McCuistion, a former treasury agent, suffered a heart attack in 2013. By the time he moved into the Masonic Homes in 2017, he was using a wheelchair and “could hardly take two or three steps,” he says. “I was in pretty rough shape. It was kind of like, ‘Either get up or die.’ So I decided to get up.”

McCuistion started working out at the campus gym. The turnaround was rapid. So much so that by 2018, a fellow Masonic Homes resident who was involved in powerlifting invited McCuiston to try out some heavier weights. With no special training or practice, McCuistion, then age 83, deadlifted 226 pounds—unofficially, a world record for his age. A few months later, he was invited to his first competition of the World Association of Bench Pressers and Deadlifters. As an amateur, he set records for his age in the bench press, deadlift, and a combined contest. It was a remarkable achievement in weightlifting and aging.

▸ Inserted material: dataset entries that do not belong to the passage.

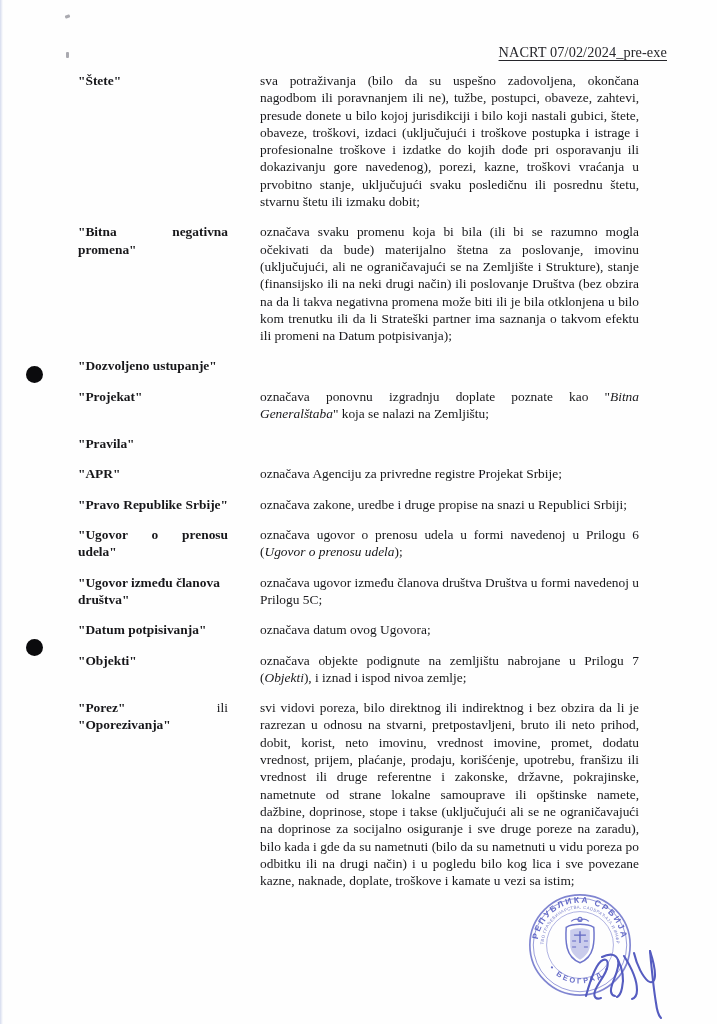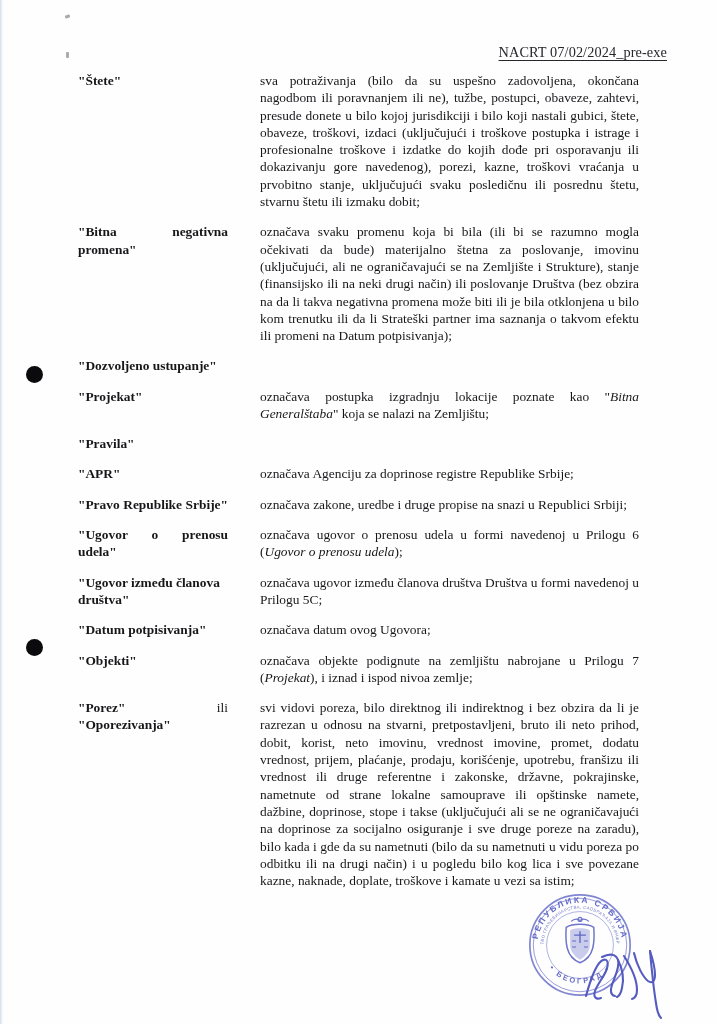"označava postupka izgradnju lokacije" span { text: postupka izgradnju lokacije -> ponovnu izgradnju doplate }
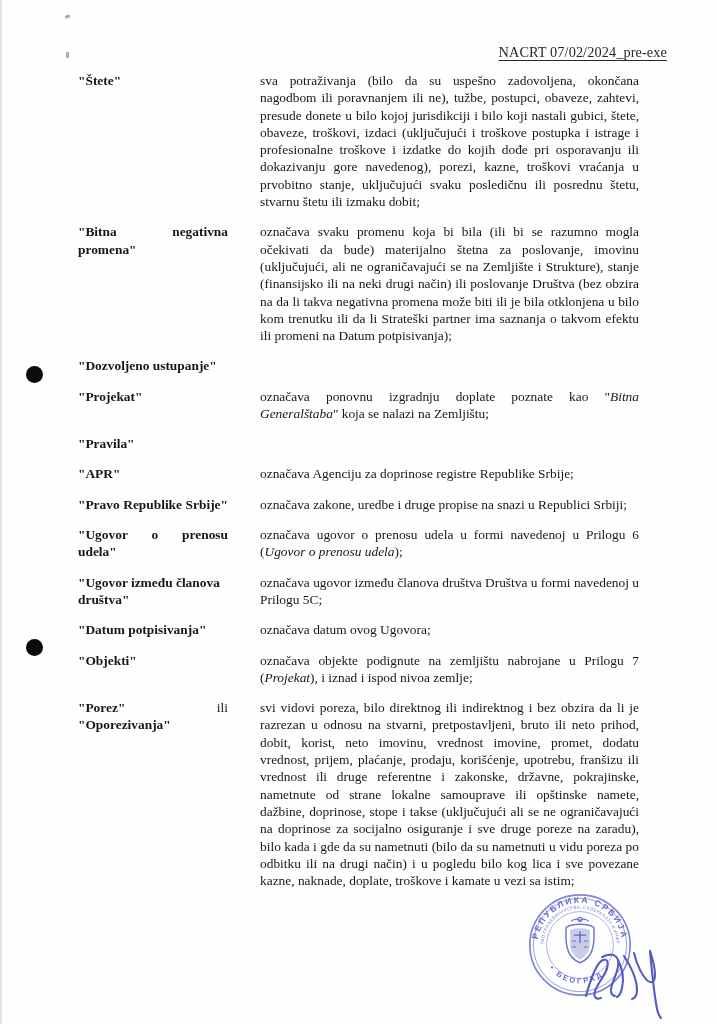"označava Agenciju za doprinose registre" span { text: doprinose registre Republike -> privredne registre Projekat }
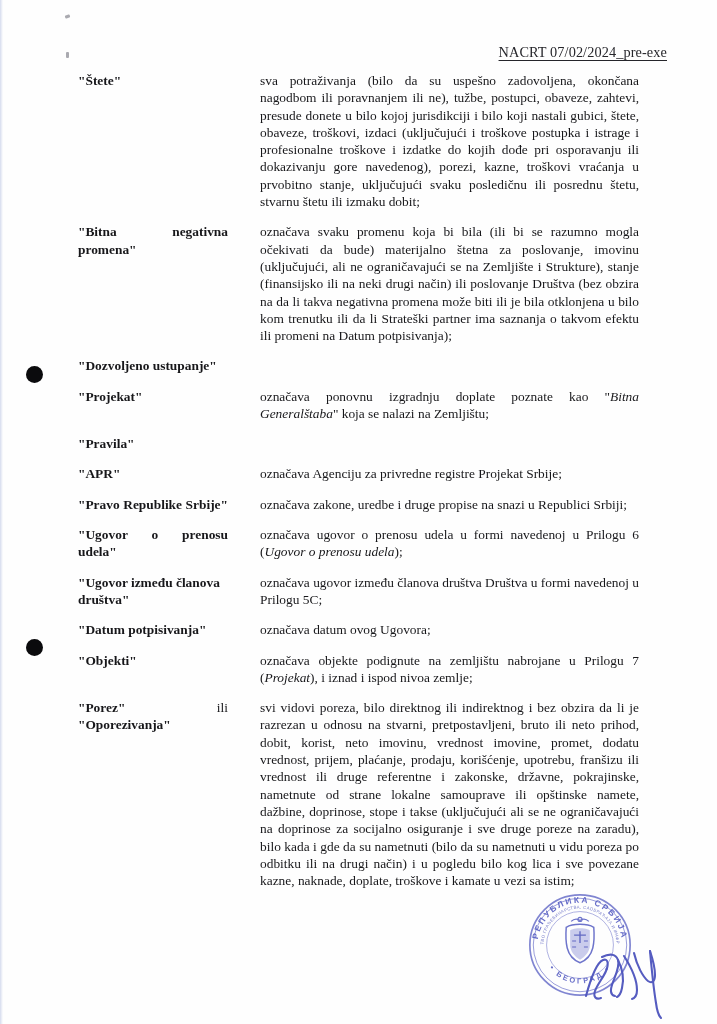"Projekat" span.it { text: Projekat -> Objekti }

Since then, McCuistion has set even more age records. “People come up to me and say, ‘My God, how do you do it? My dad can’t lift that and he’s half your age.’”

While his experience is extreme, it underscores the importance of exercise. That’s important for the body, of course, but also for the mind. Reflecting on his lowest moments in the wake of his heart problems, when McCuistion had lost more than 50 pounds, he describes his diminished physicality as a spiritual burden. “People asked if I was depressed, and I was. You’re looking in the mirror and you’re just skin and bones. But I was able to get back and get myself in shape.”

It’s important to stay active as you age. While his routine may be extreme for most, for others, heart-healthy exercise routines can be simple. The National Heart, Lung, and Blood Institute recommends forming a walking group with friends or enrolling in an exercise class with neighbors, along with eating healthier and tracking your weight and blood pressure.

For McCuistion, the next step is to make history. At 85, he’ll be able to compete in a new age category—meaning a whole new set of records to break.